BIS: “We know from experience that things look sustainable until, suddenly, they no longer do.”
“Markets could at some point question fiscal sustainability,” Claudio Borrio, head of the BIS economic department, said in a press conference ahead of the release of the report.
U.S. government debt has been rising even more sharply over the past decade, and the International Monetary Fund warned Thursday that it is set to reach a record high of 140% of GDP by 2032 if taxation and spending don’t change.
“Such high deficits and debt create a growing risk to the U.S. and global economy,” the IMF said in its annual assessment of the U.S. economy.
The BIS said that before the Covid-19 pandemic, the threat posed by high and growing debts was hidden by a long period of near-zero interest rates, which pushed debt servicing costs to historic lows.

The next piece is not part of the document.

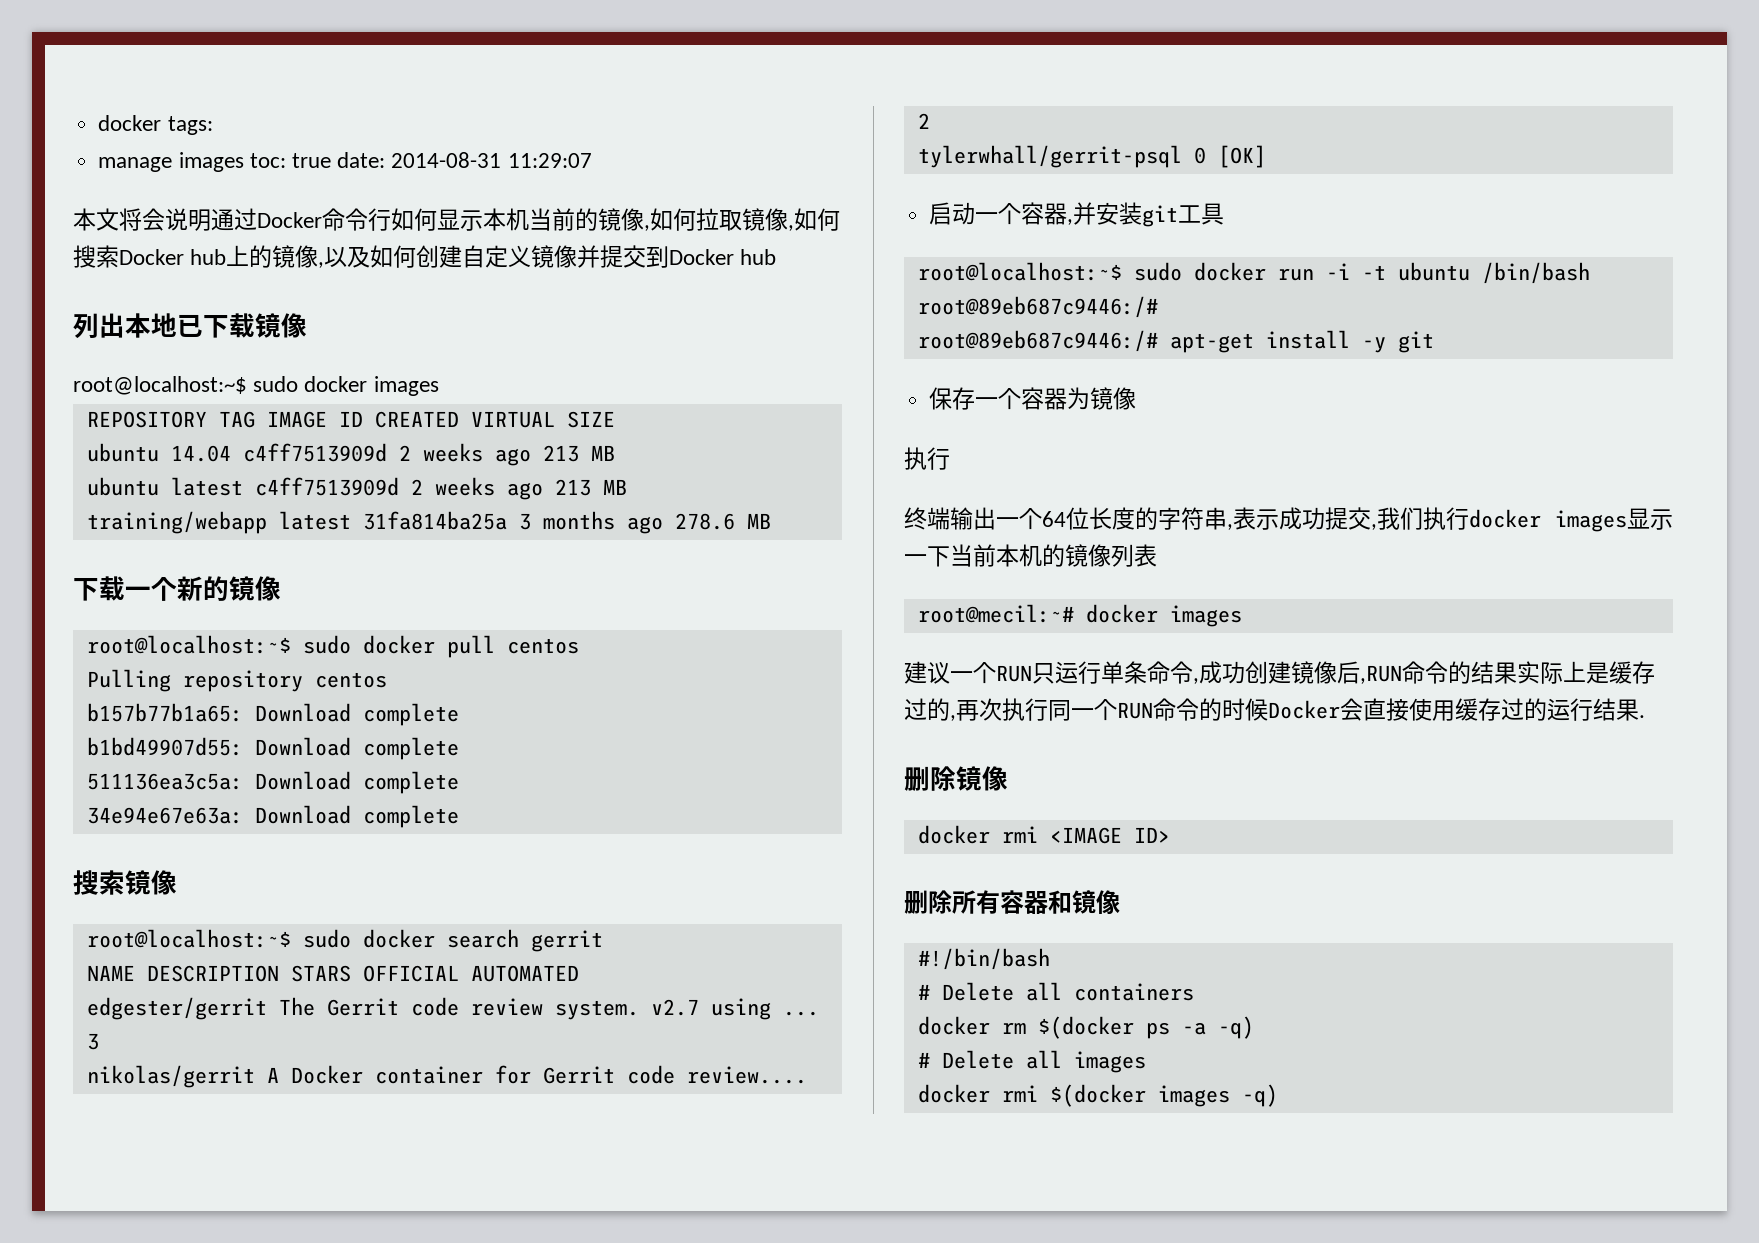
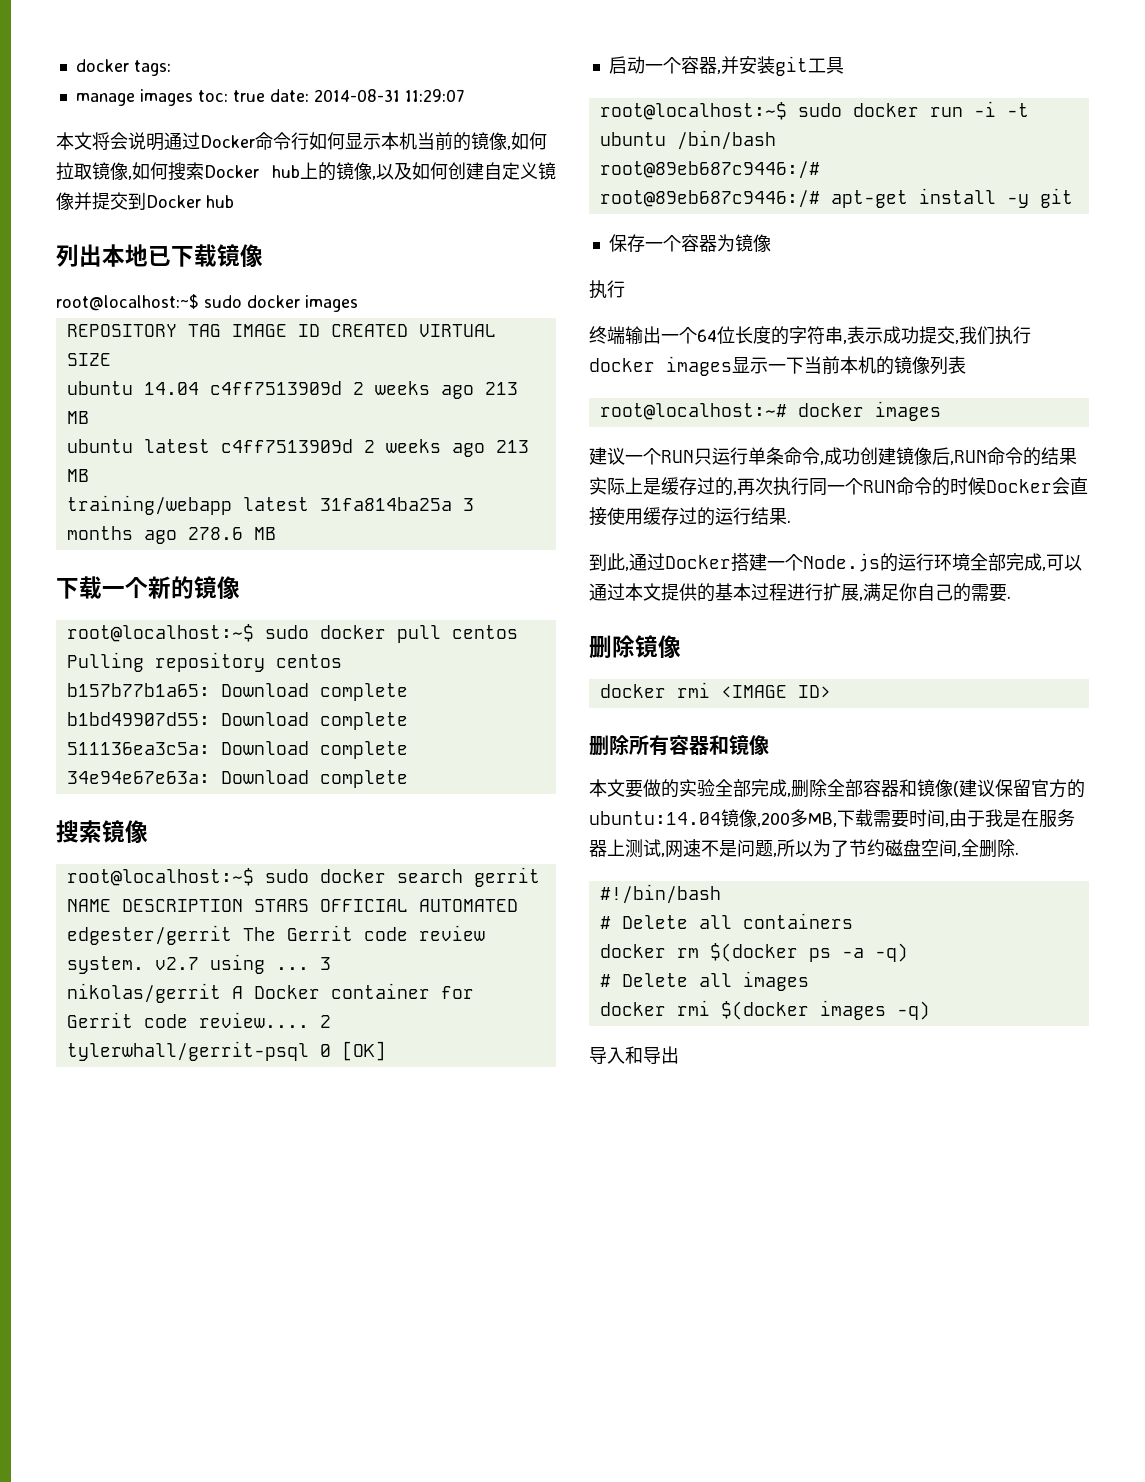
- root@mecil:~# docker images
+ root@localhost:~# docker images
+ 到此,通过Docker搭建一个Node.js的运行环境全部完成,可以通过本文提供的基本过程进行扩展,满足你自己的需要.
+ 本文要做的实验全部完成,删除全部容器和镜像(建议保留官方的ubuntu:14.04镜像,200多MB,下载需要时间,由于我是在服务器上测试,网速不是问题,所以为了节约磁盘空间,全删除.
+ 导入和导出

Wall Street Journal 1 July 2024
Annual Economic Report 2024
https://www.bis.org/publ/arpdf/ar2024e.htm
- There is no way to know when it will happen. There is no magic debt level, no magic drop in currencies, no percentage level of fiscal deficits, no single point where we can say ‘This is it.’
Reading that now, I see I was describing what I’ve elsewhere called a collapsing sandpile, or a “Minsky Moment.”
Debt is sustainable until it suddenly isn’t. Some event, some last grain of sand, triggers the hidden fingers of instability and it all collapses. And anything can be that trigger.
This is why debt crises are so destructive. By their nature, no one is prepared because no one sees them coming. A few expect them, yes, but they never know the timing.
History shows over and over that in a debt crisis, everything is fine and then it’s not.